Simulations can also be used to evaluate models. One of the most popular examples is target shuffling. Target shuffling has been around for a long time, but has recently been brought back to popularity by Dr. John Elder from Elder Research. Target shuffling is when you randomly reorder the target variables values among the sample, while keeping the predictor variable values fixed. An example of this is shown below:

Target Shuffling Example

In the above picture, we are using two variables to predict the target variable if you are going to buy a product. Those two variables are age and gender. However, we have also shuffled the values (same number of categories, just different order) of the target variable to create columns \(Y_1\)\(Y_2\), etc.

The goal of target shuffling is to build a model for each of the target variables - both the one real one and all the shuffled ones. We will then record the same model evaluation metric from each shuffle to see how well our model performs compared to the random data. The shuffling should remove the pattern from the data, but some pattern may still exist in some of the shuffles due to randomness. This will help us evaluate how well our model did as compared to random as well as tell us the probability we arrived at our results just by chance.

The following sections outline two examples.

Fake Data

We are going to randomly generate 8 variables that follow a normal distribution with a mean of 0 and standard deviation of 8. However, only two of these variables will be related to our target variable:

\[ Y = 5 + 2X_2 - 3X_8 + \varepsilon \]

We are going to perform a target shuffle on our target variable \(Y\) and look at a couple of things. First, the adjusted \(R^2\) value from our model compared to the target shuffled (random data) models. Second, the number of significant variables in the target shuffled (random data) models. Remember, there should be no relationship when we shuffle our target so our adjusted \(R^2\) should be close to zero in the target shuffled models and there should not really be any significant variables in the target shuffled models.

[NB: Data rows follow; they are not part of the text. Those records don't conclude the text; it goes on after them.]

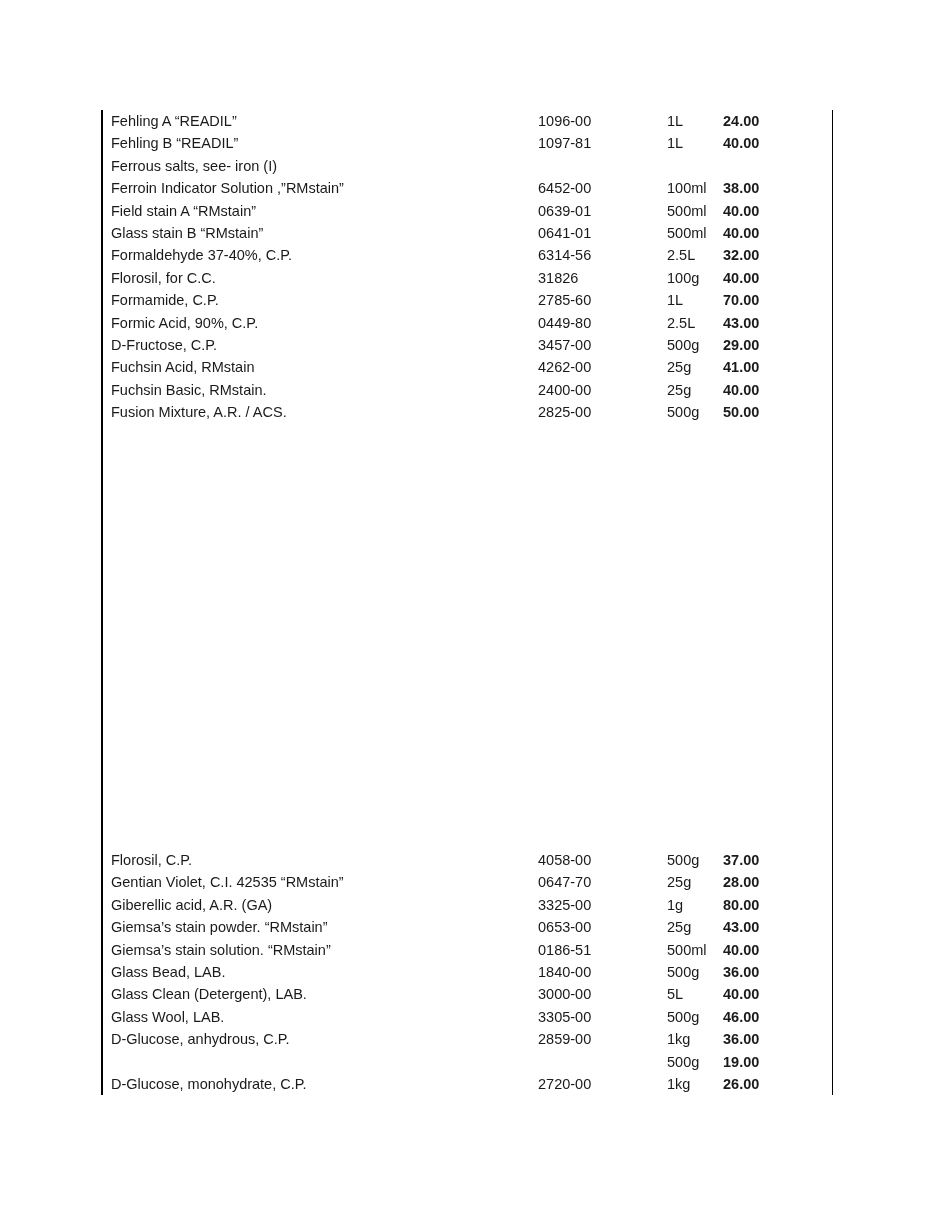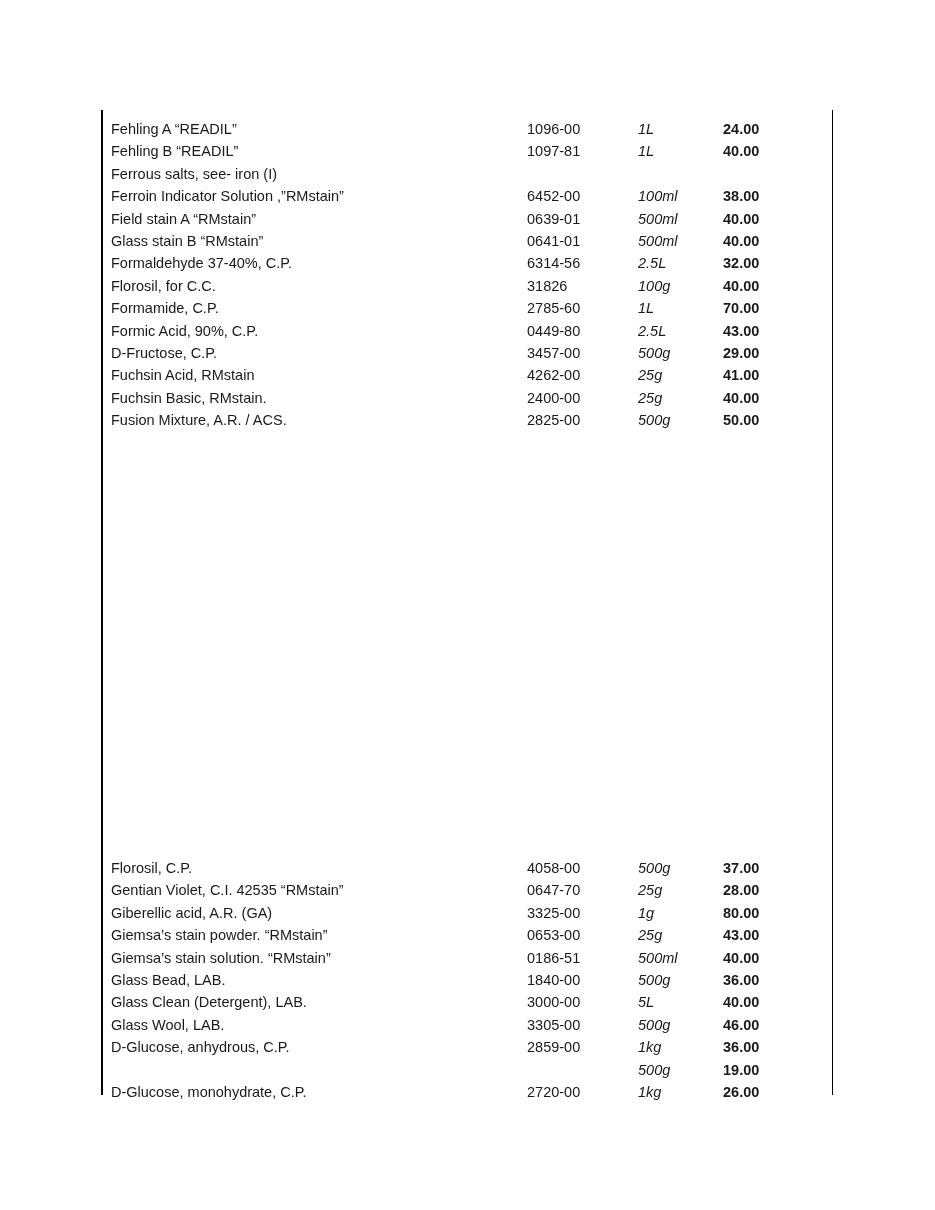"Fehling A “READIL”" .section { margin-top: 8px -> none }
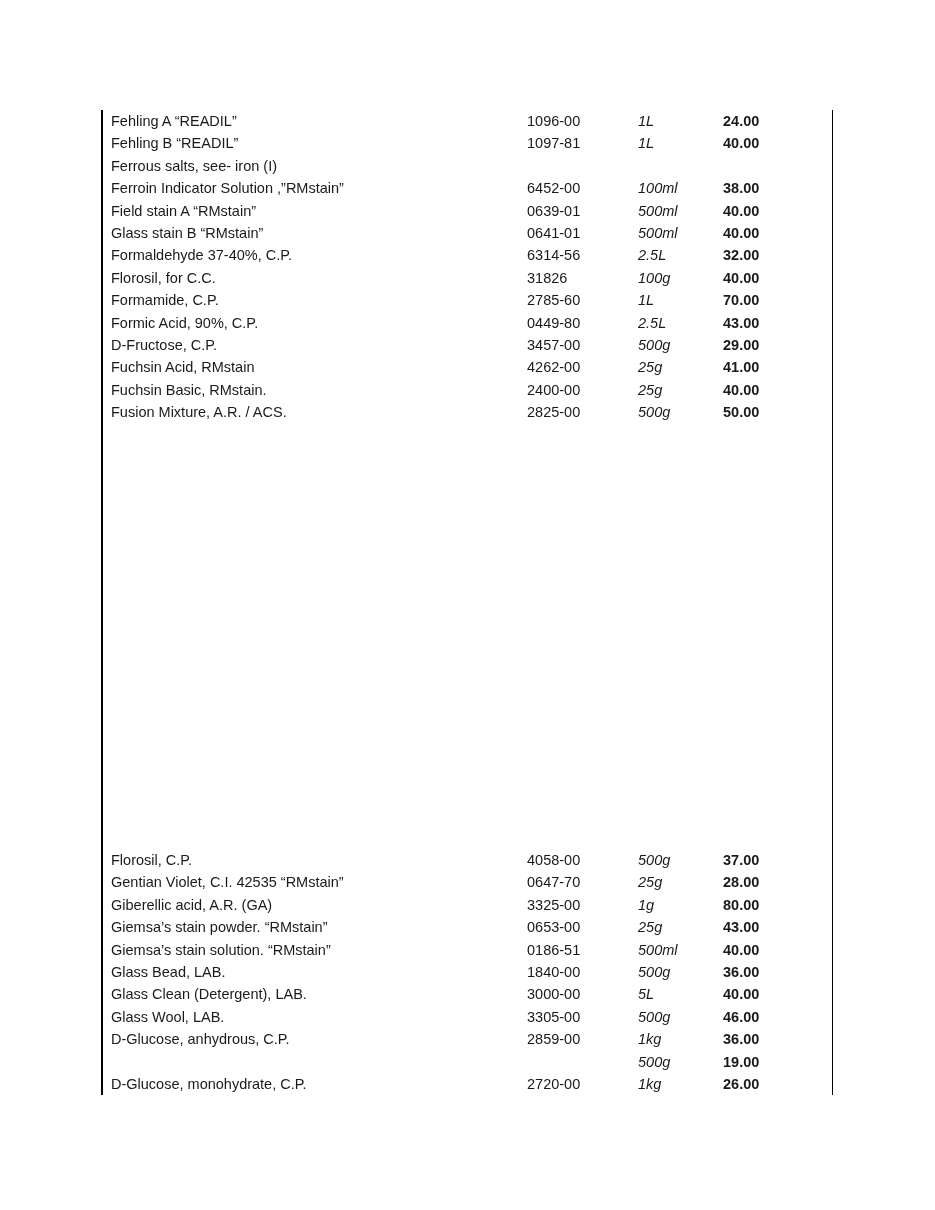"1096-00" .c-code { left: 424px -> 435px }
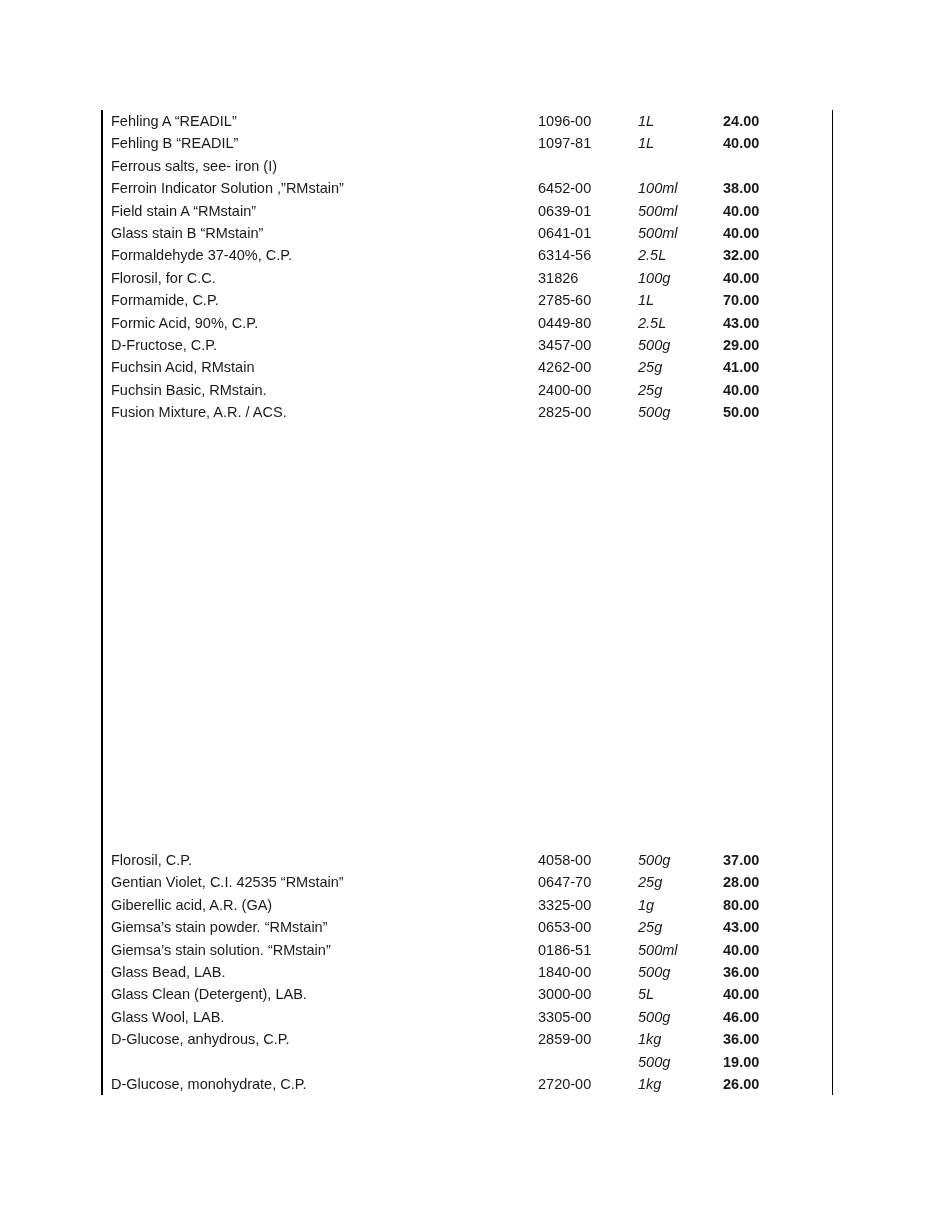"1L" .c-size { font-style: italic -> none; left: 535px -> 564px }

Let’s see this example in each of our softwares!

Student Grade Analogy

Target shuffling is essentially a simulation version of permutation analysis. This can be easily seen with an example using student grades. Imagine there were 4 students in a class. One studied 1 hour for an exam, another 2 hours, another 3 hours, and the last one 4 hours. Their grades on the exam were 75, 87, 85, and 95 respectively. If you were to plot these grades on a scatter plot and run a linear regression you would have the following:

This model has an \(R^2 = 0.83\). What if the professor randomly shuffled these grades among the four students? How many different ways can four students get the grades of 75, 87, 85, and 95? There are 24 possible ways which are all listed below:

Of these 24 grades, there are 3 possible combinations that produce a linear regression with an \(R^2\) value that is greater than or equal to our actual data. Two of these are plotted below (the third is the inverse of our above plot):

Therefore, there are 4 combinations of grades that produce a regression with an \(R^2\) that is greater than or equal to our actual data - a chance of \(4/24 = 1/6 = 16.67\%\). This problem didn’t need to be target shuffled as it was easy to calculate all possible combinations of the target variable, \(4! = 24\). However, what if we had 40 students instead of 4? The number of permutations of the target variable increases tremendously (\(40! = 8.16 \times 10^{47}\)). This is the value of target shuffling. Target shuffling is essentially a simulated sampling of permutation analysis.